So this is the cartridge I loaded up zoomed a few times. I'd never really looked at a cartridge under magnification before, and I was pretty shocked at all those bubbles. No amount of shaking or tapping or flicking the cartridge would budge those little suckers. So this means we need to always consider there will be some bubbles in the cartridge.
When it was time to take off, we disconnected the pump, and I set temp basal to OFF so that the droplet of insulin wouldn't contain any amount that would normally have been pumped (his basal is only 0.225U/hr so minuscule anyway).
Then we took off. At 27,000 feet several things happened. Firstly the captain announced we were at 27,000 feet which is how I knew we were at 27,000 feet. Secondly, I took a photo of the droplet on the end of the pump line (cartridge line droplet was pretty much the same size). Thirdly my wife wanted to give my son some insulin for an in-flight biscuit. Hmmm, but what about my experiment? Let's just say my wife was a little bit down on it by this stage. Anyway, here's the photo.

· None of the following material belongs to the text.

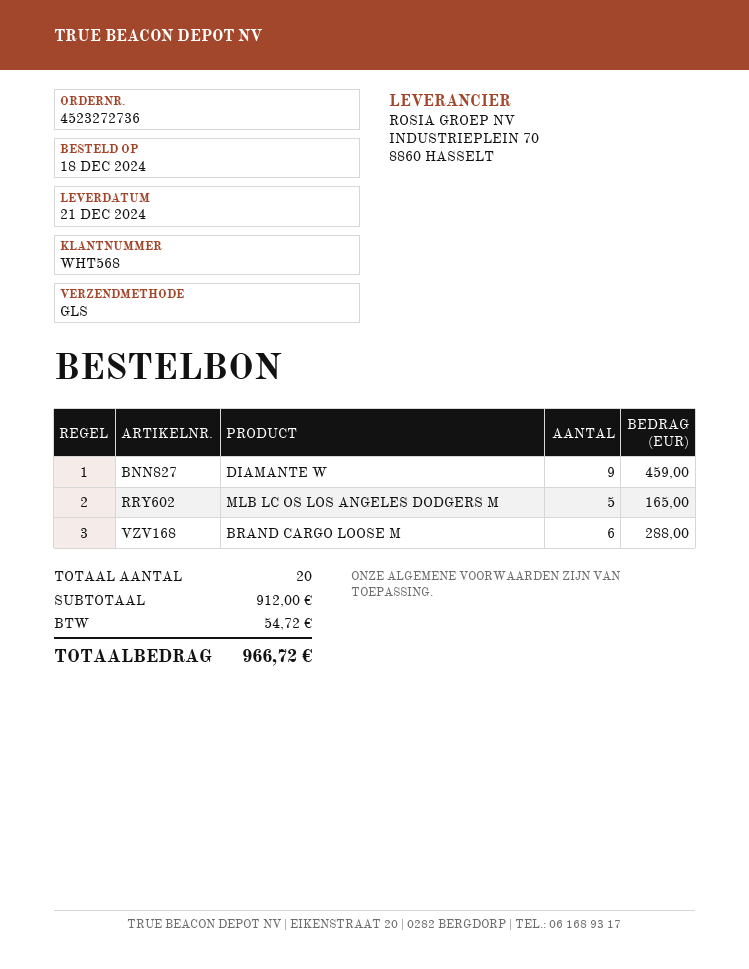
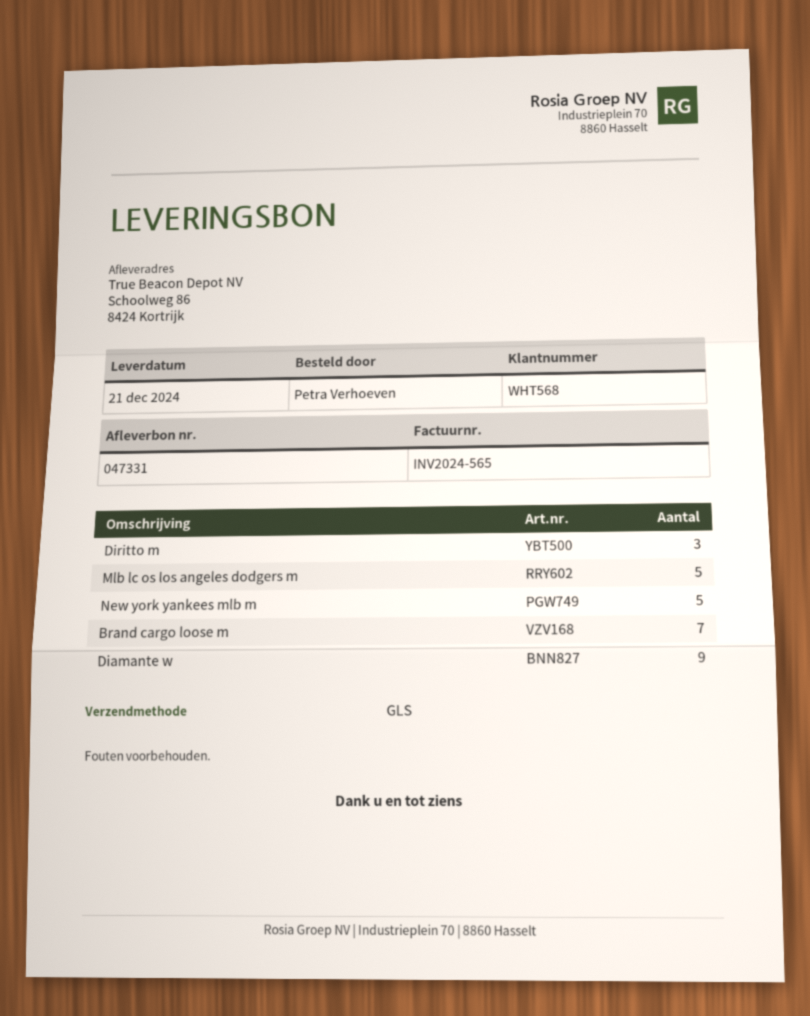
BRAND CARGO LOOSE M: 6 -> 7
Diritto m: none -> 3
New york yankees mlb m: none -> 5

This droplet is actually bigger than the one above (less magnification). I reckon about 1U.
The fourth thing that happened is that I accidentally flicked the droplet off the cartridge (not the pump line). This made me reluctant to give the pump over to my wife to dose my son since it was the only one with the droplet. In the end I decided that science would have to come second to my son's immediate health requirements, and that part of the experiment was over.
This is the cartridge at about 27,000 feet. The bubbles do look a bit bigger, but it's hard to tell with the different magnification.
So anyway, knowing that the plane is pressurized to 5,000-6,000 feet, I didn't expect to see much change from 27,000 to our cruising altitude of 37,000 feet. Wrong again. Between 27,000 and the top, the cartridge gave up this much more insulin.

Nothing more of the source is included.